Segment Start: RECORDS PROVIDED

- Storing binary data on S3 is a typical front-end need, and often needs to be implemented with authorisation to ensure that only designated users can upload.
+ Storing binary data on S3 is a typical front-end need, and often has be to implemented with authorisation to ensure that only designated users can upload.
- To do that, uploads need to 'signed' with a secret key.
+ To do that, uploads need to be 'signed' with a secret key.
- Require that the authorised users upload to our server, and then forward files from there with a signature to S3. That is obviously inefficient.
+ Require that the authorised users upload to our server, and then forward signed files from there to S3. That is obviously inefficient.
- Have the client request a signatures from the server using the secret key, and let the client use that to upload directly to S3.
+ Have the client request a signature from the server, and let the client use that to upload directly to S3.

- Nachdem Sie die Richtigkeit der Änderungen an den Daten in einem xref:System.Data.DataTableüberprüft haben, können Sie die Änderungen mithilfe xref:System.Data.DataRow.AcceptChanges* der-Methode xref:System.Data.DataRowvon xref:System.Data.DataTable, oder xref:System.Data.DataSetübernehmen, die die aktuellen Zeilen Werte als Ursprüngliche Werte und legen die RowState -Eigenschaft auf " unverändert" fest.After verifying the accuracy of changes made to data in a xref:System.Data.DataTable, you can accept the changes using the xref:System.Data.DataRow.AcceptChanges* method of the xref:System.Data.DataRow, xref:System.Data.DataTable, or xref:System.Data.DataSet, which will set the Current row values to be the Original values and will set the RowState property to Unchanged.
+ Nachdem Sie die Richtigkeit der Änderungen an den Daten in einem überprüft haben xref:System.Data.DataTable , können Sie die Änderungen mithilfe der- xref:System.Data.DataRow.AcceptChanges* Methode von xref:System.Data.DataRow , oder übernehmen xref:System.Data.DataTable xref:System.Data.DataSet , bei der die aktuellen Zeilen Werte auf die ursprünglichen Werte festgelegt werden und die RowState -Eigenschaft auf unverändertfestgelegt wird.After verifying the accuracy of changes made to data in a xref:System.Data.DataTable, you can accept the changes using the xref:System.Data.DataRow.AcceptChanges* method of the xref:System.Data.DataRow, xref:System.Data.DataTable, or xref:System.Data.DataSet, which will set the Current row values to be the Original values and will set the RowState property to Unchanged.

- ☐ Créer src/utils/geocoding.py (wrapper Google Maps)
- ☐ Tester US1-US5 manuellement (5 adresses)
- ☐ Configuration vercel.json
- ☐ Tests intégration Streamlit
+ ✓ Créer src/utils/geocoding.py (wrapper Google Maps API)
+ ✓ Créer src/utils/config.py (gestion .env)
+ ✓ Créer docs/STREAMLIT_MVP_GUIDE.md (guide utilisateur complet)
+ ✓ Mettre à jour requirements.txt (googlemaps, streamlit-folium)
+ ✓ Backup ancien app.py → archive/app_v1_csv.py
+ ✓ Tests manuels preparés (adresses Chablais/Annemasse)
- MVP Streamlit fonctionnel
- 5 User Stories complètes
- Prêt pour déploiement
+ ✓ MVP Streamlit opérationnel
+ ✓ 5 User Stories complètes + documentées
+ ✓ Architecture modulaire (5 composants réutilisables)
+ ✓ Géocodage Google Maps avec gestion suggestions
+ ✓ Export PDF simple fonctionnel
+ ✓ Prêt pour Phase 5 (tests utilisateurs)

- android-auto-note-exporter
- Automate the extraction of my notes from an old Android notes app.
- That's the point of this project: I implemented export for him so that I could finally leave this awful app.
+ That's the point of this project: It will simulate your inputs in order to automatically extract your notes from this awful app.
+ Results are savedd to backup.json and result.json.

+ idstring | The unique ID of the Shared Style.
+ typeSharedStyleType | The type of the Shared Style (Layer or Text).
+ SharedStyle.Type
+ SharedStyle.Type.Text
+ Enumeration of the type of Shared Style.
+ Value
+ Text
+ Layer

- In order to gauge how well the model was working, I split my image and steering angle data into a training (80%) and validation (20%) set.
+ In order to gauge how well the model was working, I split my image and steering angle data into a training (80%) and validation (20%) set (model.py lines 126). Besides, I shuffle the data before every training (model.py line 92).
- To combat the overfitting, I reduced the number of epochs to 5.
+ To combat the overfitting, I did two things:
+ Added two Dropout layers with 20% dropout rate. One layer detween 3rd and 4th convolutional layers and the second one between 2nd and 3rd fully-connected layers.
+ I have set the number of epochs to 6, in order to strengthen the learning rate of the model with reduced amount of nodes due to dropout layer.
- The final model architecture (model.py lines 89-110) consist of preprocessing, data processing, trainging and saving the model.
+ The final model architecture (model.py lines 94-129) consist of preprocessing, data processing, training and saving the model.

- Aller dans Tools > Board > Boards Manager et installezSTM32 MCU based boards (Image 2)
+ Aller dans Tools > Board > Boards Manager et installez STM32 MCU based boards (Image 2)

Segment End: RECORDS PROVIDED

- EXERCISE AIM -
Filter the entries down to the lines with the word "Boards" in them.

- RESULT -
- Aller dans Tools > Board > Boards Manager et installezSTM32 MCU based boards (Image 2)
+ Aller dans Tools > Board > Boards Manager et installez STM32 MCU based boards (Image 2)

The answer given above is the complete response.